Function to Split a String into Letters and Digits in C - arrays

I'm pretty new to C, and I'm trying to write a function that takes a user input RAM size in B, kB, mB, or gB, and determines the address length. My test program is as follows:
int bitLength(char input[6]) {
char nums[4];
char letters[2];
for(int i = 0; i < (strlen(input)-1); i++){
if(isdigit(input[i])){
memmove(&nums[i], &input[i], 1);
} else {
//memmove(&letters[i], &input[i], 1);
}
}
int numsInt = atoi(nums);
int numExponent = log10(numsInt)/log10(2);
printf("%s\n", nums);
printf("%s\n", letters);
printf("%d", numExponent);
return numExponent;
}
This works correctly as it is, but only because I have that one line commented out. When I try to alter the 'letters' character array with that line, it changes the 'nums' character array to '5m2'
My string input is '512mB'
I need the letters to be able to tell if the user input is in B, kB, mB, or gB.
I am confused as to why the commented out line alters the 'nums' array.
Thank you.

In your input 512mB, "mB" is not digit and is supposed to handled in commented code.
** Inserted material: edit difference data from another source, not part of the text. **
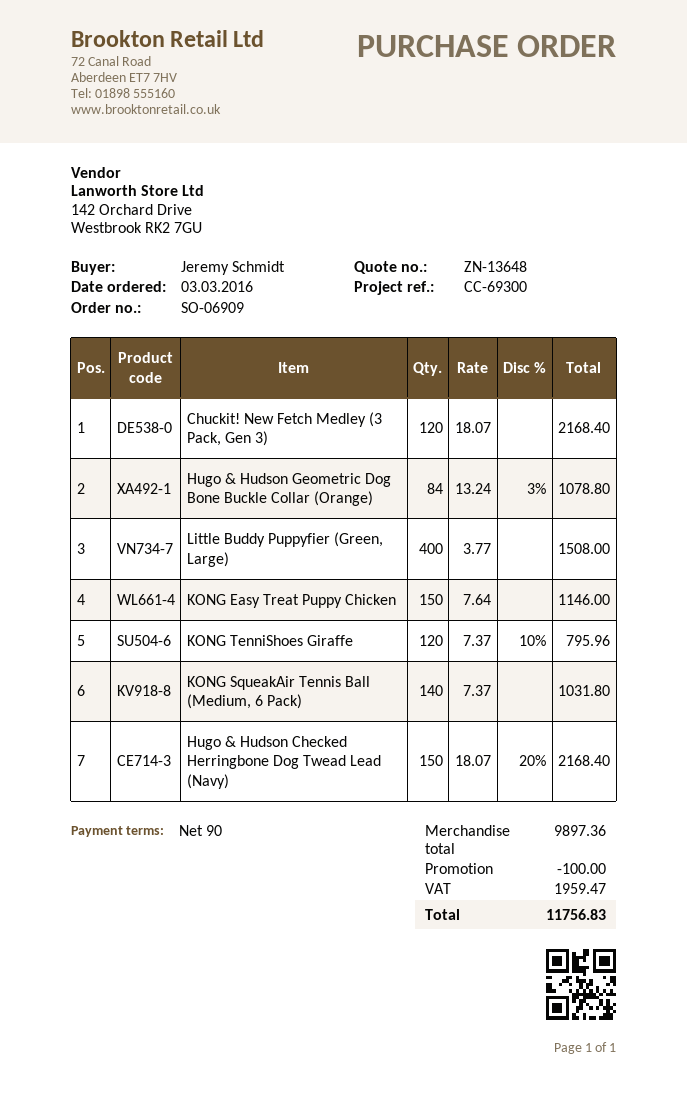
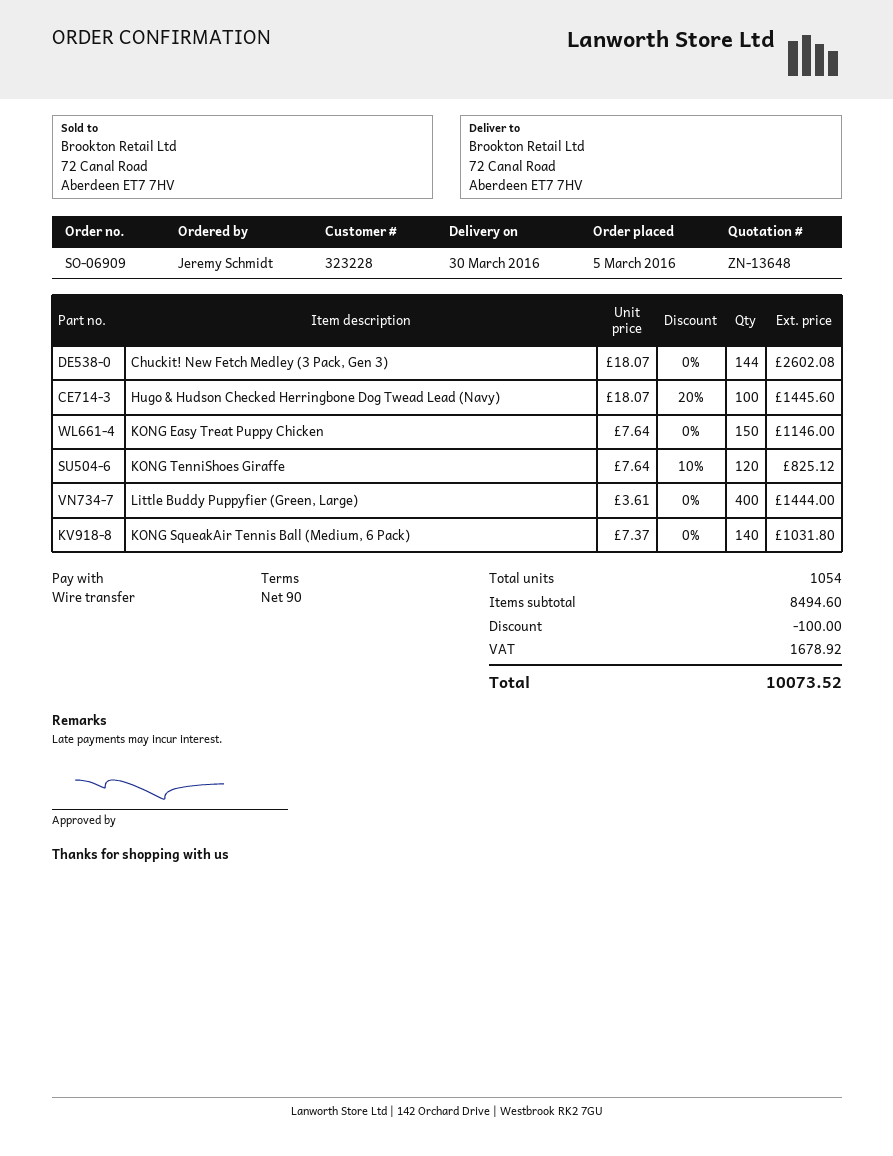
order date: 2016-03-03 -> 2016-03-05
Chuckit! New Fetch Medley (3 Pack, Gen 3): 120 x 18.07 = 2168.40 -> 144 x 18.07 = 2602.08
Hugo & Hudson Geometric Dog Bone Buckle Collar (Orange): 84 x 13.24 - 3% = 1078.80 -> none
Little Buddy Puppyfier (Green, Large): 400 x 3.77 = 1508.00 -> 400 x 3.61 = 1444.00
KONG TenniShoes Giraffe: 120 x 7.37 - 10% = 795.96 -> 120 x 7.64 - 10% = 825.12
Hugo & Hudson Checked Herringbone Dog Twead Lead (Navy): 150 x 18.07 - 20% = 2168.40 -> 100 x 18.07 - 20% = 1445.60
subtotal: 9897.36 -> 8494.60
tax: 1959.47 -> 1678.92
total: 11756.83 -> 10073.52

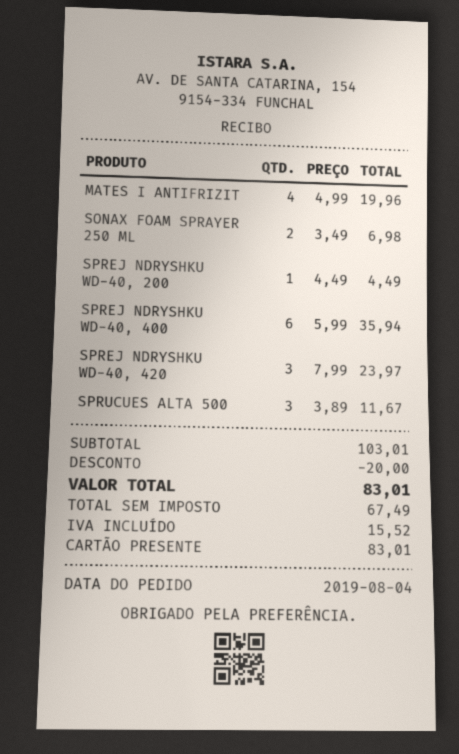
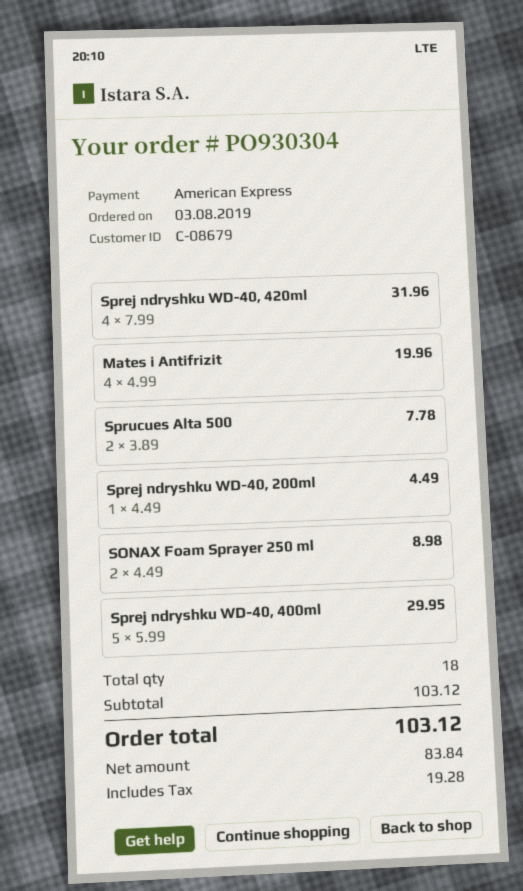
order date: 2019-08-04 -> 2019-08-03
payment method: gift card -> American Express
SONAX FOAM SPRAYER 250 ML: 2 x 3.49 = 6.98 -> 2 x 4.49 = 8.98
SPREJ NDRYSHKU WD-40, 400: 6 x 5.99 = 35.94 -> 5 x 5.99 = 29.95
SPREJ NDRYSHKU WD-40, 420: 3 x 7.99 = 23.97 -> 4 x 7.99 = 31.96
SPRUCUES ALTA 500: 3 x 3.89 = 11.67 -> 2 x 3.89 = 7.78
subtotal: 103.01 -> 103.12
discount: 20.00 -> none
net: 67.49 -> 83.84
tax: 15.52 -> 19.28
total: 83.01 -> 103.12

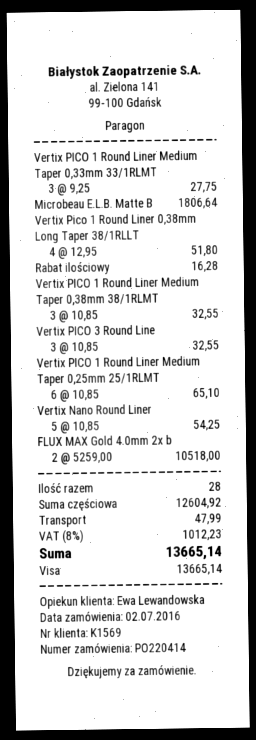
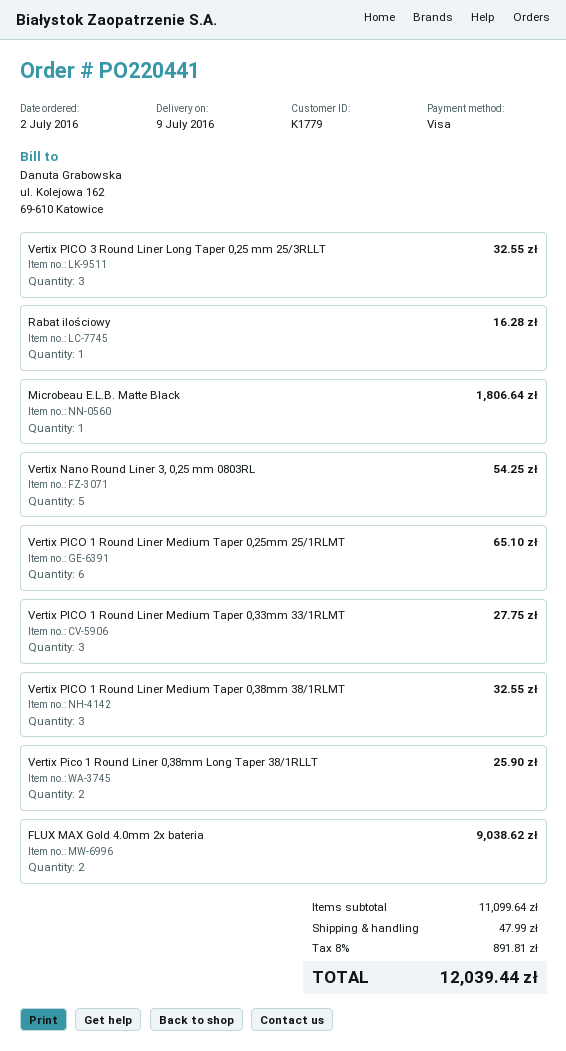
order number: PO220414 -> PO220441
customer number: K1569 -> K1779
Vertix Pico 1 Round Liner 0,38mm Long Taper 38/1RLLT: 4 for 51.80 -> 2 for 25.90
FLUX MAX Gold 4.0mm 2x b: 2 for 10518.00 -> 2 for 9038.62
subtotal: 12604.92 -> 11099.64
tax: 8% = 1012.23 -> 8% = 891.81
total: 13665.14 -> 12039.44

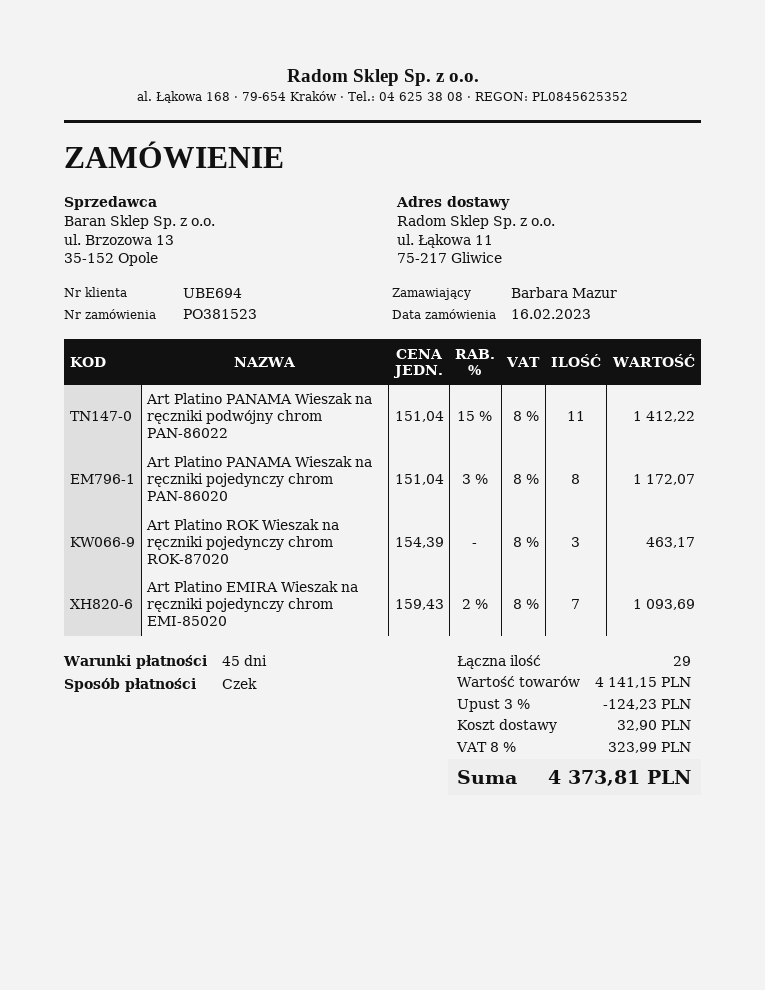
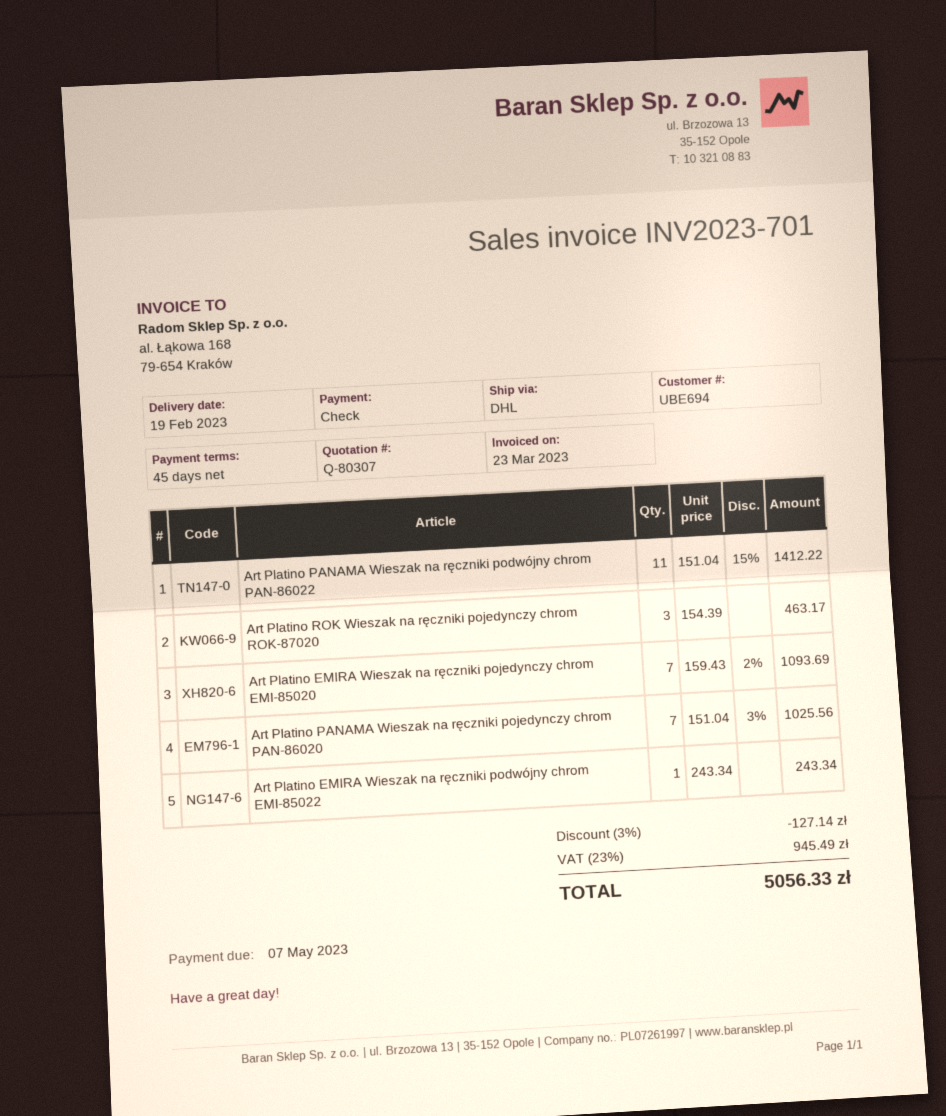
Art Platino PANAMA Wieszak na ręczniki pojedynczy chrom PAN-86020: 8 x 151.04 - 3% = 1172.07 -> 7 x 151.04 - 3% = 1025.56
Art Platino EMIRA Wieszak na ręczniki podwójny chrom EMI-85022: none -> 1 x 243.34 = 243.34
discount: 3% = 124.23 -> 3% = 127.14
shipping: 32.90 -> none
tax: 8% = 323.99 -> 23% = 945.49
total: 4373.81 -> 5056.33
When handling those characters, i is 3 and 4. But because length of letters is only 2, when you execute memmove(&letters[i], &input[i], 1);, letters[i] access out of bounds of array so it does undefined behaviour - in this case, writing to memory of nums array.
To fix it, you have to keep unique index for letters. Or better, for both nums and letters since i is index of input.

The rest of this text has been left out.